7: Keto Diet Success Stories

Many individuals have experienced impressive improvements in their blood sugar control following a well-formulated ketogenic diet. Here are some inspirational examples:

Brian (46): By sticking to under 30g of carbs daily Brian reduced his HbA1c from 9.2% to 5.5% and no longer needs diabetes medication.

Amy (28): Amy struggled with hypoglycemic episodes for years until starting keto. Her glucose levels finally stabilized.

James (54): James lost 50 lbs, reversed his type 2 diabetes, and got his A1c down to 5.2% in just over 3 months doing keto.

8: Overcoming Challenges

The largest hurdle when transitioning to keto is overcoming “carb flu” symptoms in the first few weeks as your body adapts to using ketones and fatty acids for fuel instead of glucose. Other challenges include:

  • Dealing with cravings for carbohydrates and sugar
  • Fatigue, GI issues, headaches, poor focus
  • Social situations like dining out where you have limited options
  • Meal planning and determining appropriate macros

Planning keto-friendly meals ahead of time, tracking your macros, adding more salt, magnesium and potassium, staying active, drinking plenty of water, and using supplements like MCT oil can help overcome many of the initial challenges.

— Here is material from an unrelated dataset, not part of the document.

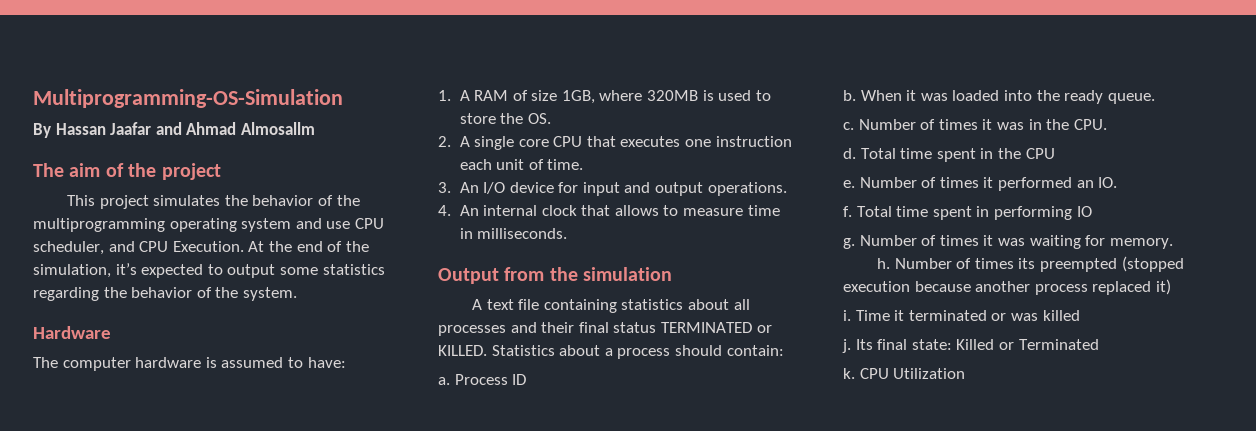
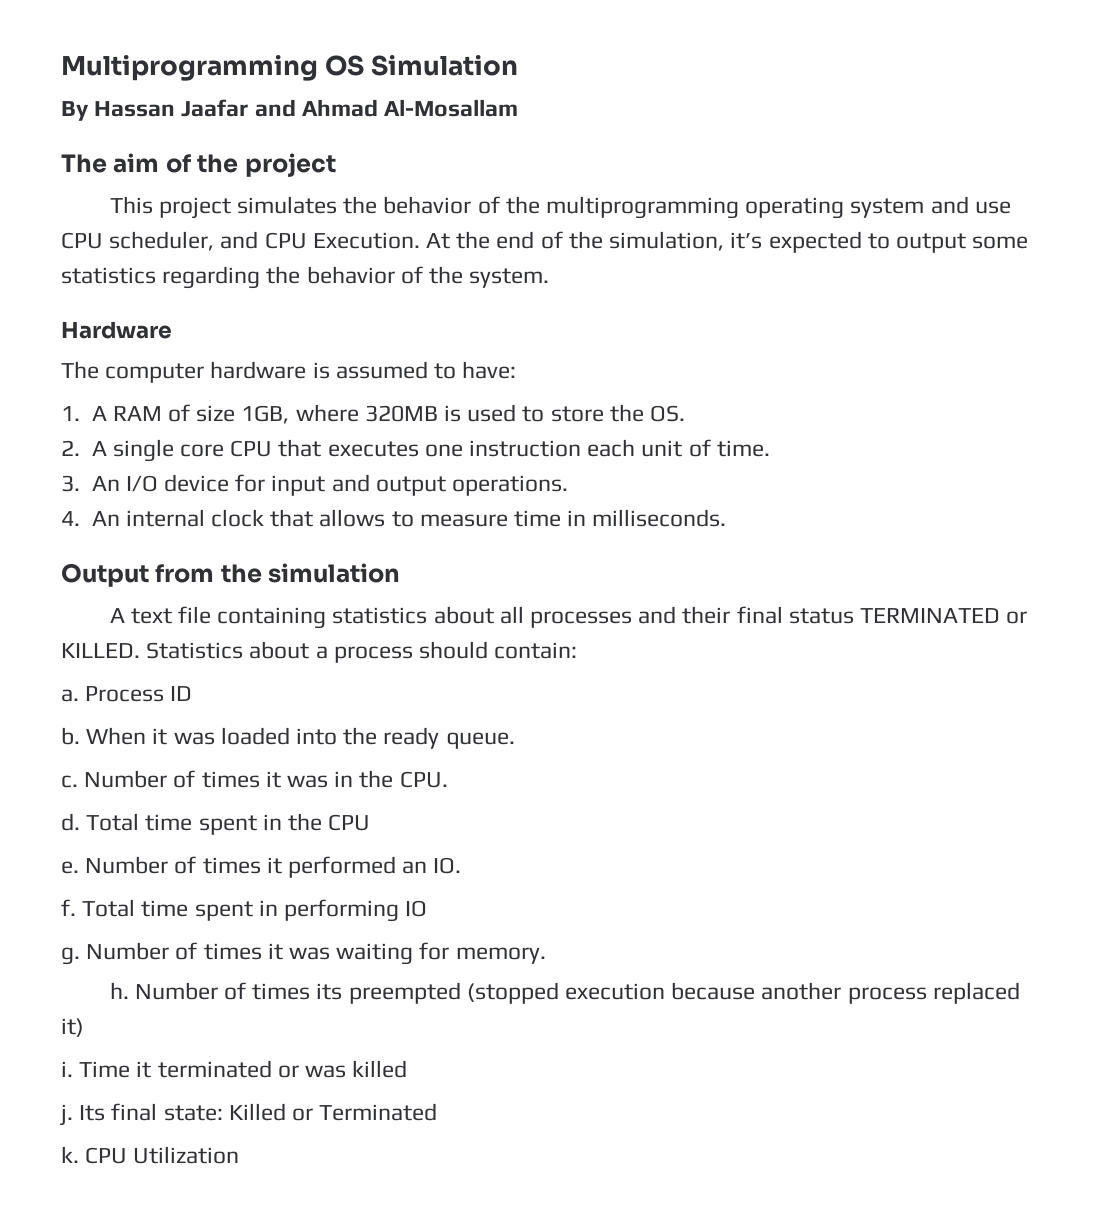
[33,89,343,108] Multiprogramming-OS-Simulation -> [61,55,519,81] Multiprogramming OS Simulation
[240,122,315,135] Almosallm -> [384,99,519,117] Al-Mosallam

Research suggests that a well-formulated ketogenic diet can be a viable option for improving erratic blood sugar levels by inducing ketosis. However, medical support is strongly recommended, especially for individuals with diabetes who are looking to reduce dependence on medication.

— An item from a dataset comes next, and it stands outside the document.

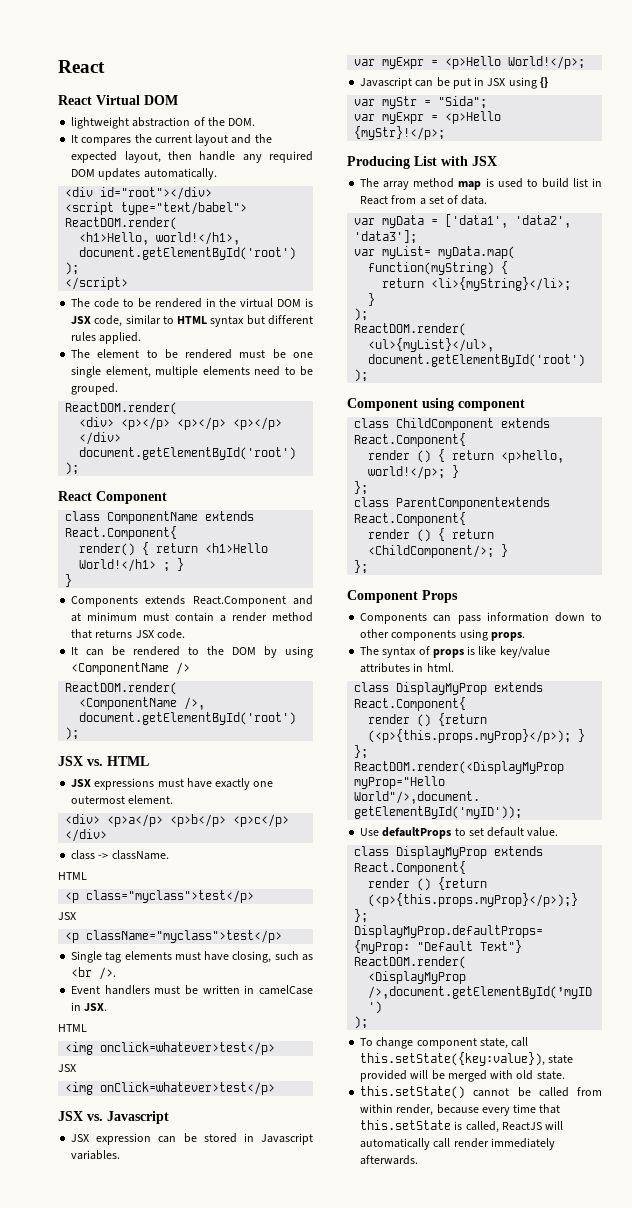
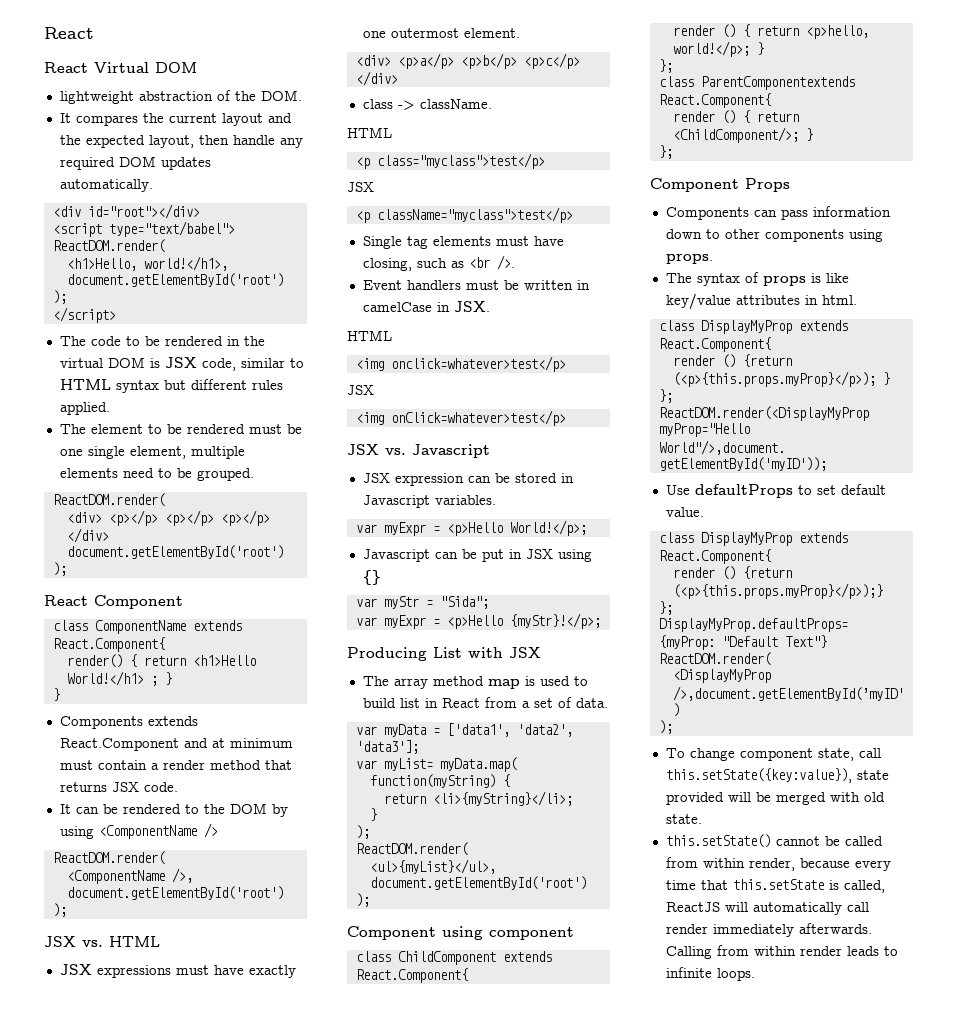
(419, 1160) none -> [665,945,898,959] [665,967,755,981] Calling from within render leads to infinite loops.

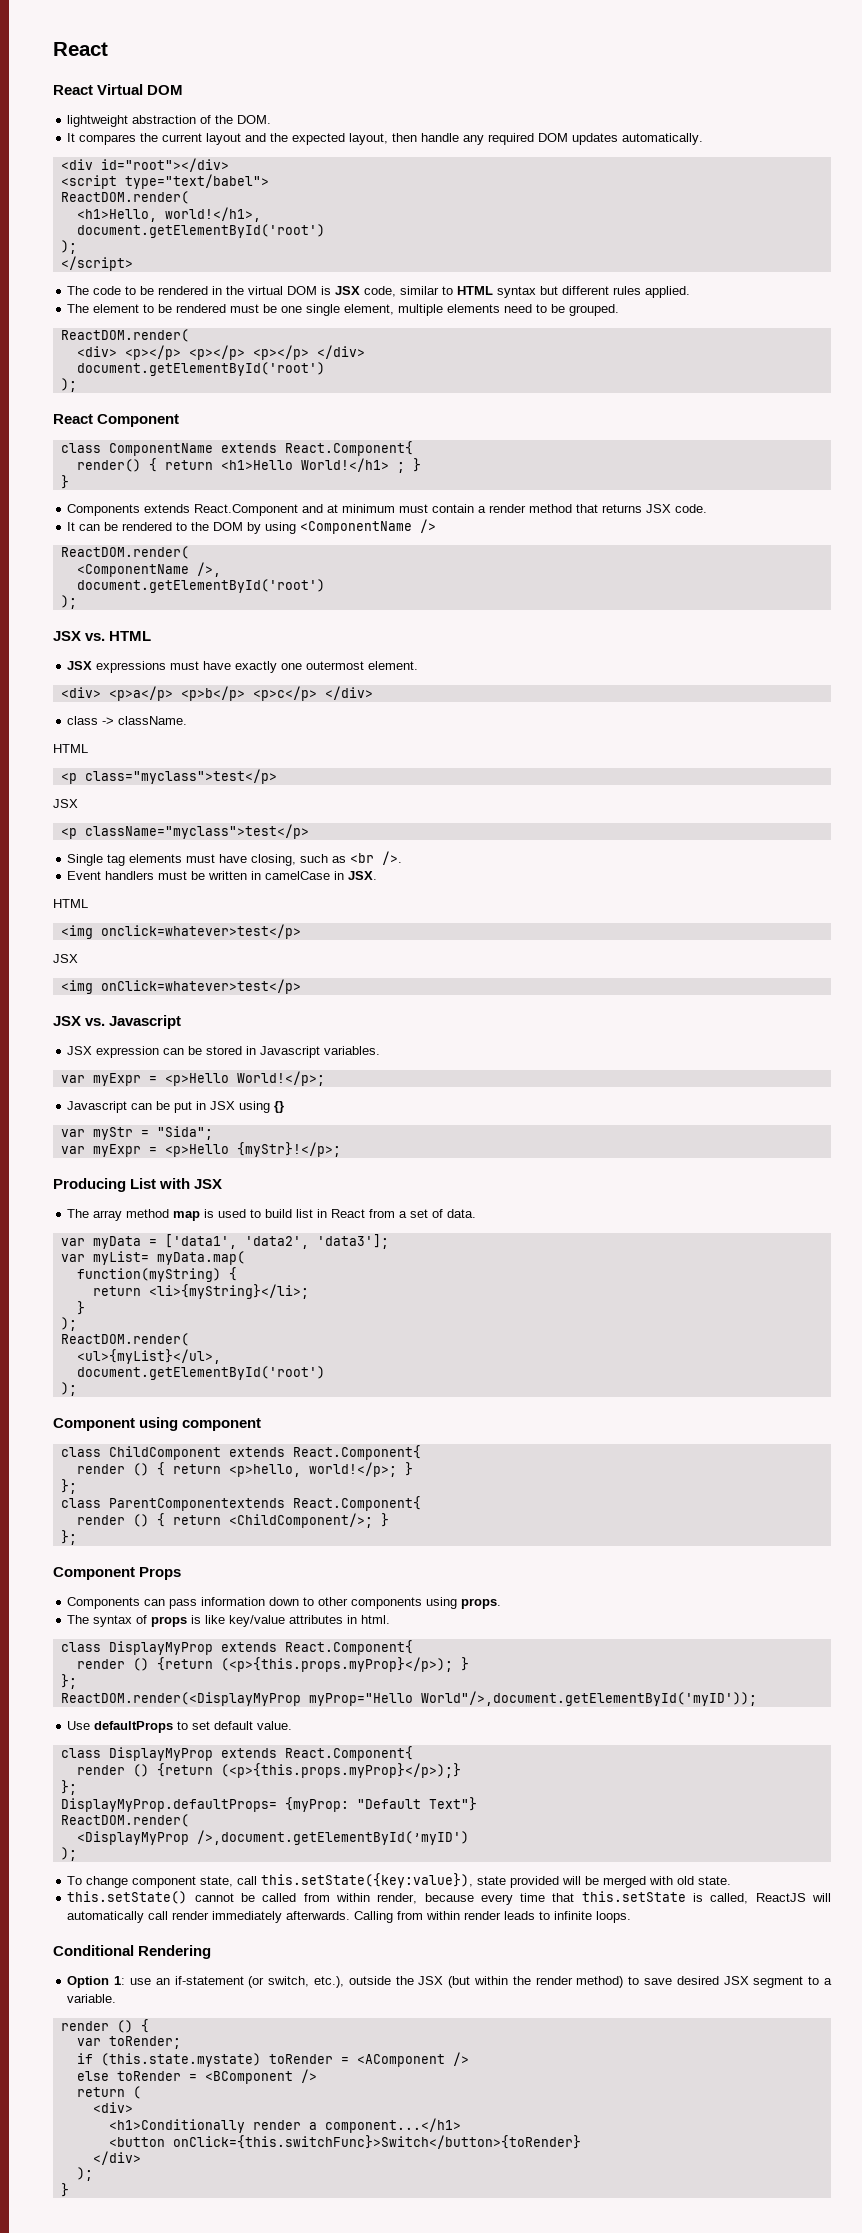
(755, 974) none -> [53,1945,212,1959] [67,1976,832,1988] [67,1994,117,2003] [60,2019,149,2033] [76,2036,181,2049] [76,2052,469,2067] [76,2069,317,2084] [76,2086,141,2099] [92,2102,133,2113] [108,2118,461,2133] [108,2135,581,2149] [92,2151,141,2165] [76,2167,93,2181] [60,2183,69,2197] // Conditional Rendering // Option 1: use an if-statement (or switch, etc.), outside the JSX (but within the render method) to save desired JSX segment to a variable. // render () { // var toRender; // if (this.state.mystate) toRender = <AComponent /> // else toRender = <BComponent /> // return ( // <div> // <h1>Conditionally render a component...</h1> // <button onClick={this.switchFunc}>Switch</button>{toRender} // </div> // ); // }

While keto poses some challenges initially, it can be a sustainable lifestyle change resulting in better glucose control for many people. As with any major diet change, consult your doctor first and use caution.

About the Author

Nicole Carter is a dedicated and passionate nutritionist, committed to helping individuals achieve their health and wellness goals through the power of proper nutrition. With a Bachelor's degree in Nutritional Science and years of practical experience.